Question

\(\Lambda^o_m\)(NH\(_4\)OH) is equal to

• A. \(\Lambda^o_m\)(NH\(_4\)OH) + \(\Lambda^o_m\)(NH\(_4\)Cl) - \(\Lambda^o_m\)(HCl)
• B. \(\Lambda^o_m\)(NH\(_4\)Cl) + \(\Lambda^o_m\)(NaOH) - \(\Lambda^o_m\)(NaCl)
• C. \(\Lambda^o_m\)(NH\(_4\)Cl) + \(\Lambda^o_m\)(NaCl) - \(\Lambda^o_m\)(NaOH)
• D. \(\Lambda^o_m\)(NaOH) + \(\Lambda^o_m\)(NaCl) - \(\Lambda^o_m\)(NH\(_4\)Cl)

Hint:

To solve these problems quickly, think like building with Lego blocks. You want the ions from your target weak electrolyte (NH\(_4\)\(^+\) and OH\(^-\)). 1. Pick a strong electrolyte that provides the cation you need: NH\(_4\)Cl provides NH\(_4\)\(^+\). 2. Pick a strong electrolyte that provides the anion you need: NaOH provides OH\(^-\). 3. Now you have extra ions you don't want (Cl\(^-\) and Na\(^+\)). To remove them, subtract the \(\Lambda^0_m\) of the strong electrolyte made from these unwanted ions: NaCl. So, you get: (NH\(_4\)Cl) + (NaOH) - (NaCl).

Answer 1

The Correct Option is B

Step 1: Understanding Kohlrausch's Law and its Application.
Kohlrausch's law of independent migration of ions states that the limiting molar conductivity of an electrolyte (\(\Lambda^0_m\)) is the sum of the limiting ionic conductivities of its constituent ions.
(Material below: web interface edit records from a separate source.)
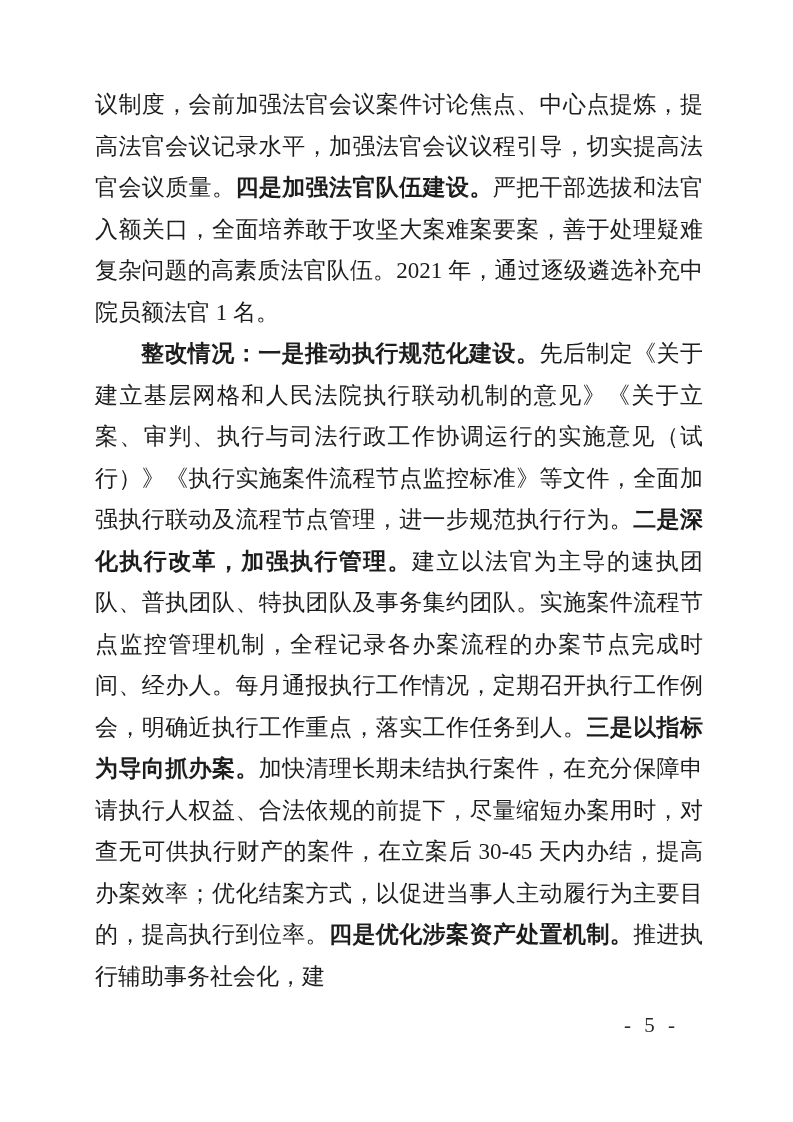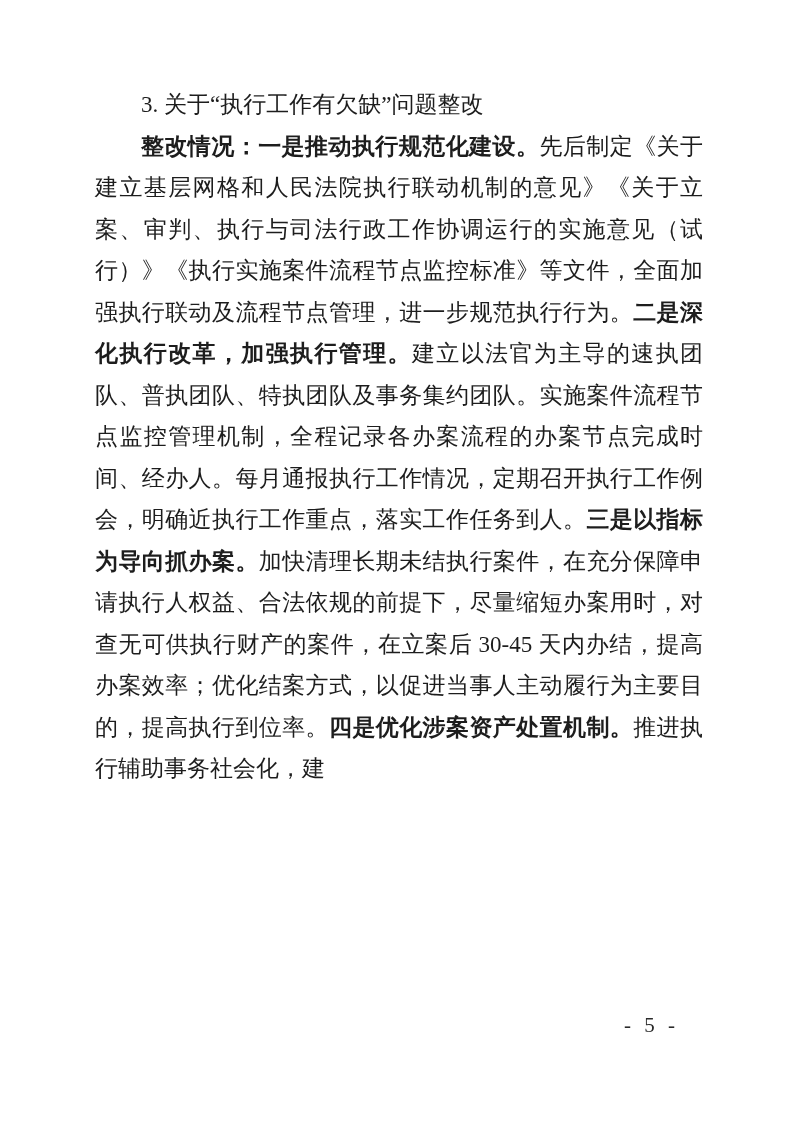--- a/index.html
+++ b/index.html
@@ -49,6 +49,7 @@
 
 <div class="page">
   <div class="content" id="document-body">
+      <p class="para"><span class="run">议制度，会前加强法官会议案件讨论焦点、中心点提炼，提高法官会议记录水平，加强法官会议议程引导，切实提高法官会议质量。</span><span class="run bold">四是加强法官队伍建设。</span><span class="run">严把干部选拔和法官入额关口，全面培养敢于攻坚大案难案要案，善于处理疑难复杂问题的高素质法官队伍。2021 年，通过逐级遴选补充中院员额法官 1 名。</span></p>
       <p class="para indent"><span class="run">3. 关于“执行工作有欠缺”问题整改</span></p>
       <p class="para indent"><span class="run bold">整改情况：一是推动执行规范化建设。</span><span class="run">先后制定《关于建立基层网格和人民法院执行联动机制的意见》《关于立案、审判、执行与司法行政工作协调运行的实施意见（试行）》《执行实施案件流程节点监控标准》等文件，全面加强执行联动及流程节点管理，进一步规范执行行为。</span><span class="run bold">二是深化执行改革，加强执行管理。</span><span class="run">建立以法官为主导的速执团队、普执团队、特执团队及事务集约团队。实施案件流程节点监控管理机制，全程记录各办案流程的办案节点完成时间、经办人。每月通报执行工作情况，定期召开执行工作例会，明确近执行工作重点，落实工作任务到人。</span><span class="run bold">三是以指标为导向抓办案。</span><span class="run">加快清理长期未结执行案件，在充分保障申请执行人权益、合法依规的前提下，尽量缩短办案用时，对查无可供执行财产的案件，在立案后 30-45 天内办结，提高办案效率；优化结案方式，以促进当事人主动履行为主要目的，提高执行到位率。</span><span class="run bold">四是优化涉案资产处置机制。</span><span class="run">推进执行辅助事务社会化，建</span></p>
     </div>

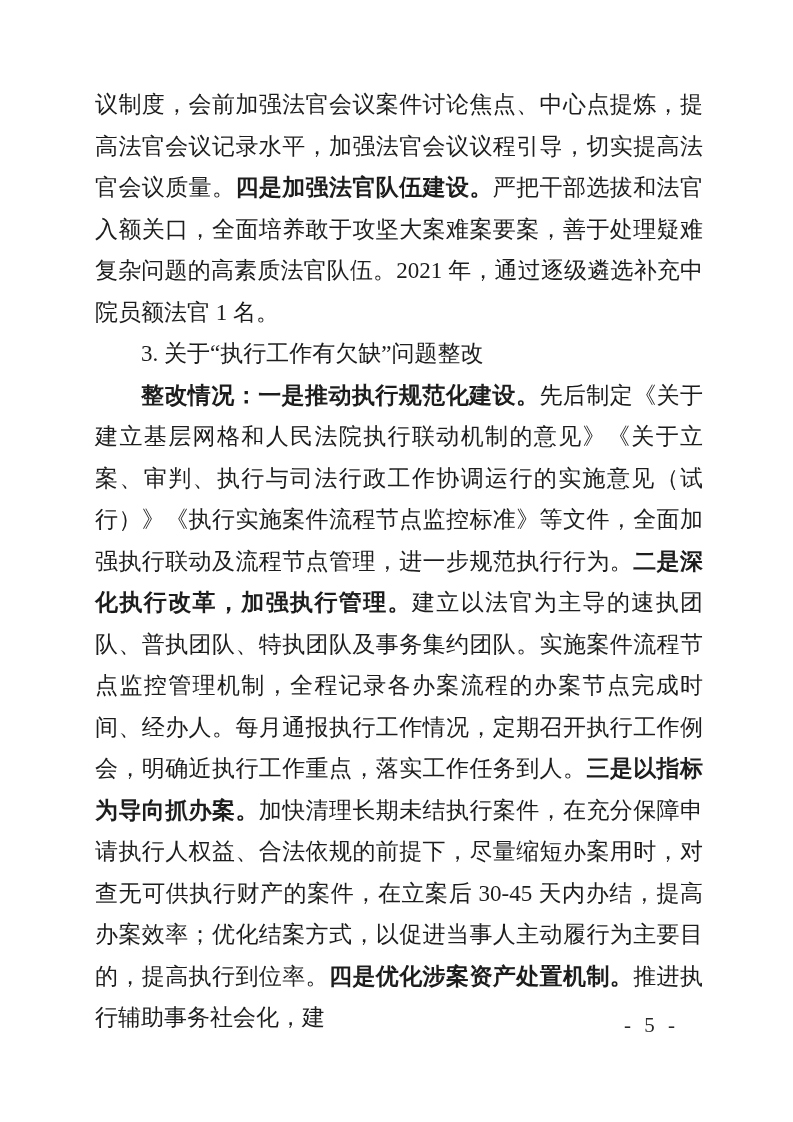--- a/index.html
+++ b/index.html
@@ -50,7 +50,6 @@
 <div class="page">
   <div class="content" id="document-body">
       <p class="para"><span class="run">议制度，会前加强法官会议案件讨论焦点、中心点提炼，提高法官会议记录水平，加强法官会议议程引导，切实提高法官会议质量。</span><span class="run bold">四是加强法官队伍建设。</span><span class="run">严把干部选拔和法官入额关口，全面培养敢于攻坚大案难案要案，善于处理疑难复杂问题的高素质法官队伍。2021 年，通过逐级遴选补充中院员额法官 1 名。</span></p>
-      <p class="para indent"><span class="run">3. 关于“执行工作有欠缺”问题整改</span></p>
       <p class="para indent"><span class="run bold">整改情况：一是推动执行规范化建设。</span><span class="run">先后制定《关于建立基层网格和人民法院执行联动机制的意见》《关于立案、审判、执行与司法行政工作协调运行的实施意见（试行）》《执行实施案件流程节点监控标准》等文件，全面加强执行联动及流程节点管理，进一步规范执行行为。</span><span class="run bold">二是深化执行改革，加强执行管理。</span><span class="run">建立以法官为主导的速执团队、普执团队、特执团队及事务集约团队。实施案件流程节点监控管理机制，全程记录各办案流程的办案节点完成时间、经办人。每月通报执行工作情况，定期召开执行工作例会，明确近执行工作重点，落实工作任务到人。</span><span class="run bold">三是以指标为导向抓办案。</span><span class="run">加快清理长期未结执行案件，在充分保障申请执行人权益、合法依规的前提下，尽量缩短办案用时，对查无可供执行财产的案件，在立案后 30-45 天内办结，提高办案效率；优化结案方式，以促进当事人主动履行为主要目的，提高执行到位率。</span><span class="run bold">四是优化涉案资产处置机制。</span><span class="run">推进执行辅助事务社会化，建</span></p>
     </div>
   <div class="page-number">- 5 -</div>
This law is particularly useful for determining the \(\Lambda^0_m\) of weak electrolytes (like NH\(_4\)OH), which cannot be found by extrapolating a graph of \(\Lambda_m\) vs. \(\sqrt{C}\). We can calculate it using the \(\Lambda^0_m\) values of strong electrolytes.
Step 2: Expressing the target \(\Lambda^0_m\) in terms of ionic conductivities.
We want to find \(\Lambda^0_m\)(NH\(_4\)OH). According to Kohlrausch's law: \[ \Lambda^0_m(\text{NH}_4\text{OH}) = \lambda^0(\text{NH}_4^+) + \lambda^0(\text{OH}^-) \] Our goal is to combine the \(\Lambda^0_m\) values of strong electrolytes in a way that results in this expression.
Step 3: Analyzing the options.
Let's express the \(\Lambda^0_m\) of the strong electrolytes in each option in terms of their ionic conductivities. We need to combine them to get \(\lambda^0(\text{NH}_4^+) + \lambda^0(\text{OH}^-)\). Consider option (B): \(\Lambda^o_m\)(NH\(_4\)Cl) + \(\Lambda^o_m\)(NaOH) - \(\Lambda^o_m\)(NaCl)

• \(\Lambda^o_m\)(NH\(_4\)Cl) = \(\lambda^0(\text{NH}_4^+) + \lambda^0(\text{Cl}^-)\)
• \(\Lambda^o_m\)(NaOH) = \(\lambda^0(\text{Na}^+) + \lambda^0(\text{OH}^-)\)
• \(\Lambda^o_m\)(NaCl) = \(\lambda^0(\text{Na}^+) + \lambda^0(\text{Cl}^-)\)

Now, let's perform the combination: \[ [\lambda^0(\text{NH}_4^+) + \lambda^0(\text{Cl}^-)] + [\lambda^0(\text{Na}^+) + \lambda^0(\text{OH}^-)] - [\lambda^0(\text{Na}^+) + \lambda^0(\text{Cl}^-)] \] \[ = \lambda^0(\text{NH}_4^+) + \lambda^0(\text{Cl}^-) + \lambda^0(\text{Na}^+) + \lambda^0(\text{OH}^-) - \lambda^0(\text{Na}^+) - \lambda^0(\text{Cl}^-) \] The \(\lambda^0(\text{Cl}^-)\) and \(\lambda^0(\text{Na}^+)\) terms cancel out, leaving: \[ = \lambda^0(\text{NH}_4^+) + \lambda^0(\text{OH}^-) \] This is exactly equal to \(\Lambda^0_m\)(NH\(_4\)OH).
Step 4: Final Answer.
The correct combination is given in option (B).